Here is a movie, planned by Kubrick for a long time, from an original story worked out in the early 1990s in collaboration with various notable sci-fi authors (since the seed of a short story by Brian Aldiss, published in 1969), that Steven Spielberg took up after his death (or perhaps as far back as Jurassic Park in 1993, when he discussed its digital effects with Kubrick at length). It is well-known that Kubrick felt the available technology was not up to the visual representation of the film he wanted in all the time he worked on the project. After seeing Jurassic Park, he apparently warmed to the idea of it as a serious future possibility. Regrettably, he missed making the film himself by a couple of years – that is assuming he would have been satisfied enough (or propelled by Warner Brothers accounts) to do it (I’ve heard stories that he actually had, among other people, Chris Cunningham building him robots that would possibly stand in for the main character of David). Maybe I’ll watch this again after Avatar comes out and brood about how Kubrick could have had late night phone conversations with James Cameron about technology….

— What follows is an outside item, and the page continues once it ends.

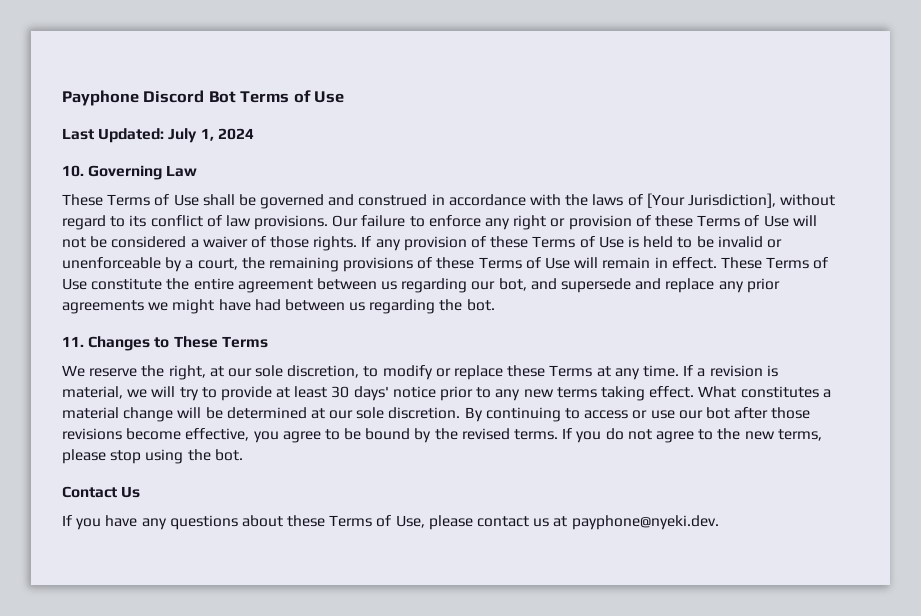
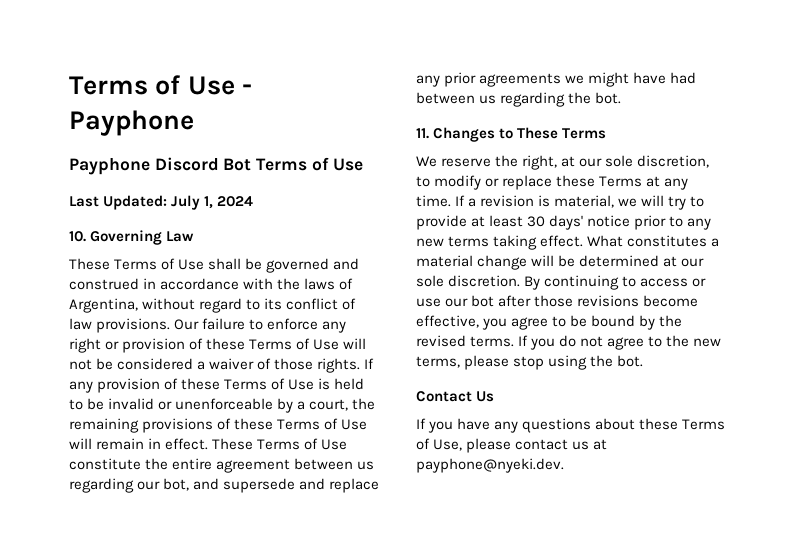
+ Terms of Use - Payphone
- These Terms of Use shall be governed and construed in accordance with the laws of [Your Jurisdiction], without regard to its conflict of law provisions.
+ These Terms of Use shall be governed and construed in accordance with the laws of Argentina, without regard to its conflict of law provisions.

So, we have a movie that is inevitably rooted in a cerebrally calculating style of irony and detachment that is usually attributed (perhaps in slight excess) to Kubrick, and a shooting screenplay by Spielberg (his first since Close Encounters of the Third Kind in 1977), who is equally coloured as a master craftsman, but also happens to be a sentimentalist; an emotional manipulator with severe mommy and daddy issues (i.e. E.T., Close Encounters, Empire of the Sun, Hook, etc.). So, what we get is a weird mesh of two auteurs in one movie, one in the flesh and one by (artificial) proxy.
Therein lies the first of many ironies. In the final product, in a film about the division between realness and artificiality, we have the everlasting question of what of this film belongs to Kubrick and what to Spielberg. Or in the cynical critic’s eye, what parts has Spielberg messed up and what did he add to its incompleteness?
The film is rife with all sorts of literary devices that would make Kubrick proud. The adherence to Freud is particuarly noteable. This is, after all, a film about a (robot) boy who wants more than anything to get his mother to love him above all else. The conscious decision to retain some of its ‘headiness’ is not lost on those wanting “that one more Kubirck film”; after all, Mother is reading, in the bathroom no less (a location in nearly every Kubrick film), Freud on Women, when David barges in on her in a misconstrued game of “hide-and-seek”.
There’s also the scene with all the mannequin-like robot shells, which one can assume is most certainly a nod to Killer’s Kiss (sorry, I don’t have that one for screen comparison):
<– And Spielberg doesn’t really overquote Yeats in his usual movies (Yeah, ok, I had to look it up).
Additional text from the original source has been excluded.